[Coding Guideline]: Document lifetime, ownership and reentrancy of external functions and their arguments

[darkwisebear]

Chapter

FFI

Guideline Title

Document lifetime, ownership and reentrancy of external functions and their arguments

Category

Required

Status

Draft

Release Begin

1.0.0

Release End

latest

FLS Paragraph ID

fls_yztwtek0y34v

Decidability

Undecidable

Scope

Module

Tags

reduce-human-error, undefined-behavior

Amplification

No response

Exception(s)

In case the function does not expose any requirements on lifetime, ownership and concurrency, the function shall be marked as safe. In this case, no documentation on these aspects needs to be provided.

Rationale

Since the ownership and lifetime information of function arguments cannot be conveyed safely over the C FFI boundary of Rust, such information needs to be well documented on the Rust side since such functions need to be marked unsafe and the caller has to ensure the validity of these properties. In addition, the function's reentrancy and concurrency requirements need to be known to the caller. This includes interference with other functions and shall also elaborate on dependencies of these concurrency requirements to the data the function receives and/or returns.

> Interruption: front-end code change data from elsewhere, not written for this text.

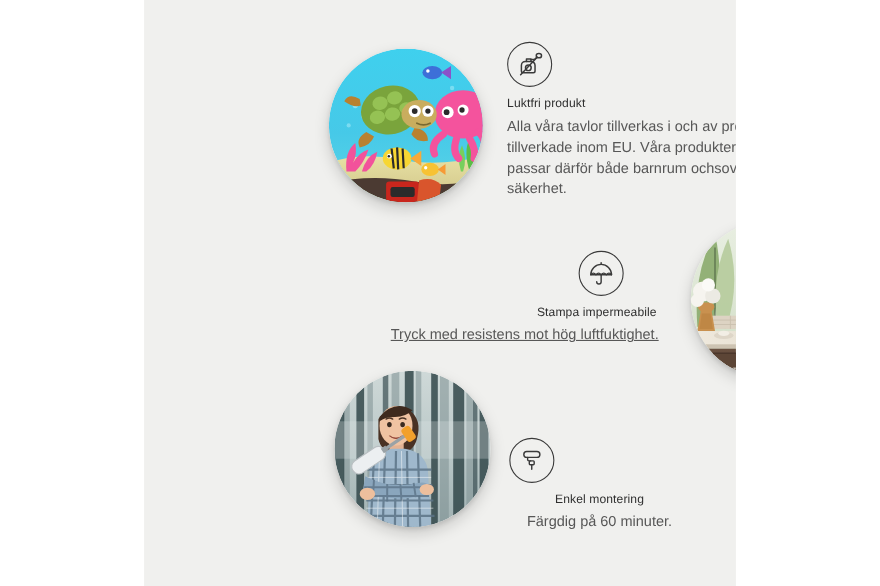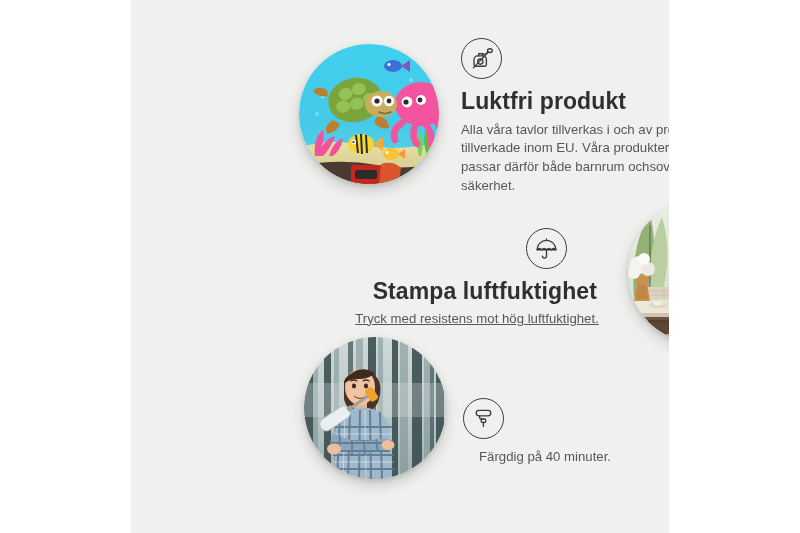"Luktfri produkt" .f-title { font-size: 23px -> 11px; font-weight: bold -> normal }
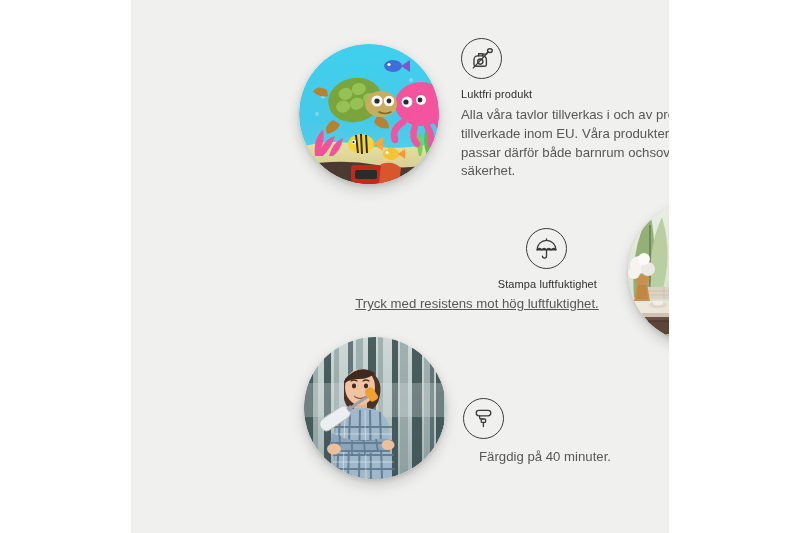"Stampa luftfuktighet" div.f-title { text: luftfuktighet -> impermeabile }
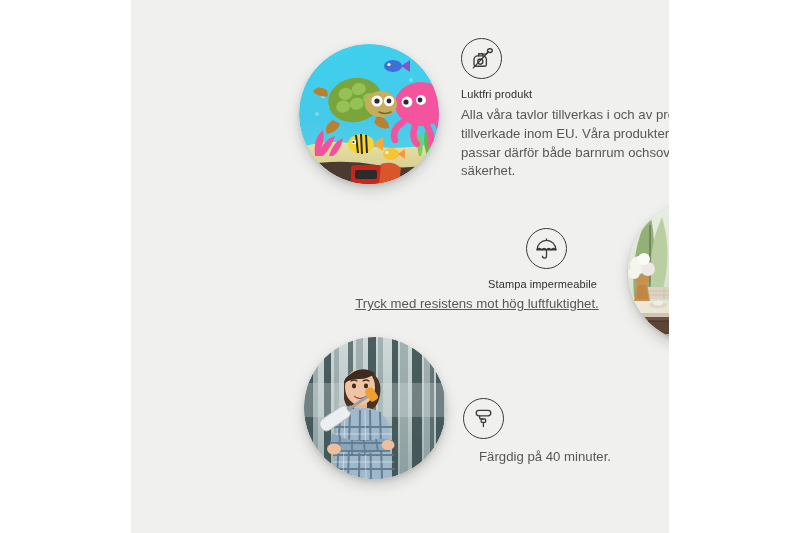"Enkel montering" div.f-title { html: none -> <div>Enkel montering</div> }
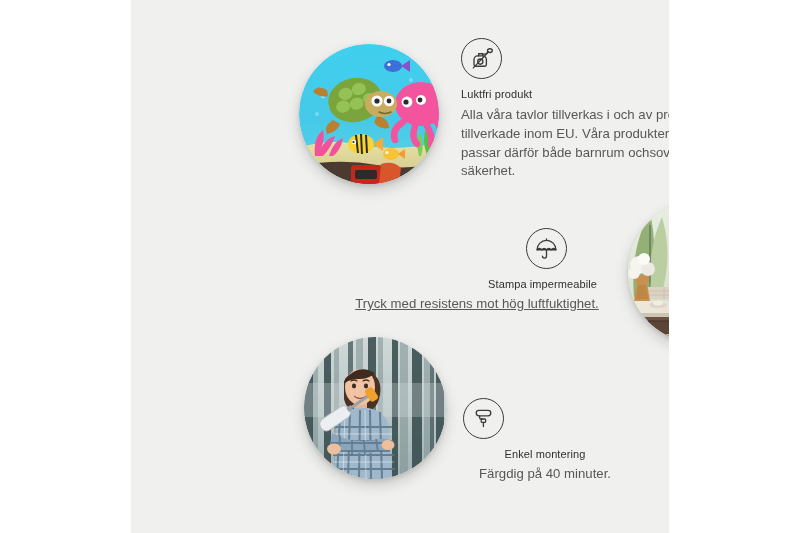"Färgdig på 40 minuter." div.f-body { text: 40 -> 60 }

Non-Compliant Example - Prose

In the example, there are multiple things that are unclear to the user of the function:

• What are the lifetime constraints of cell? Will it be consumed by the function or would one be able to add the data to another cell as well?
• How long will the pointer be valid which is returned by the function?
• Is it ok to call this function from multiple threads? If yes, will it be ok to do so even when using a pointer to the same spreadsheet?

Non-Compliant Example - Code

unsafe extern "C" {
    fn set_cell_value(spreadsheet: *mut Spreadsheet, cell: *const CellData) -> *mut SpreadsheetCell);
}

Compliant Example - Prose

In the good example there are statements on lifetime, ownership and behavior under concurrency. This allows for the design of a safe Rust-like wrapper that encodes the required constraints to achieve a safe interface that does not expose any UB because the underlying adapter respects all prose-described constraints.

Compliant Example - Code

unsafe extern "C" {
    /// Updates or adds a cell to the spreadsheet.
    ///
    /// # Concurrency
    /// It is ok to call the method in parallel, provided that each call refers to a distinct spreadsheet. Calls from different threads with the same spreadsheet need to be synchronized.
    ///
    /// # Parameters
    /// `spreadsheet` points to a valid instance of `Spreadsheet`
    /// ' cell` points to an instance of `CellData` that has previously been obtained by a call to `create_cell_data`. The referred object must not be used anymore after the call.
    ///
    /// The function returns a pointer to the updated cell. The pointer will be valid as long as `spreadsheet` is valid or until a call to any function that modifies the object referred to by `spreadsheet`.
    fn set_cell_value(spreadsheet: *mut Spreadsheet, cell: *const CellData) -> *mut SpreadsheetCell);
}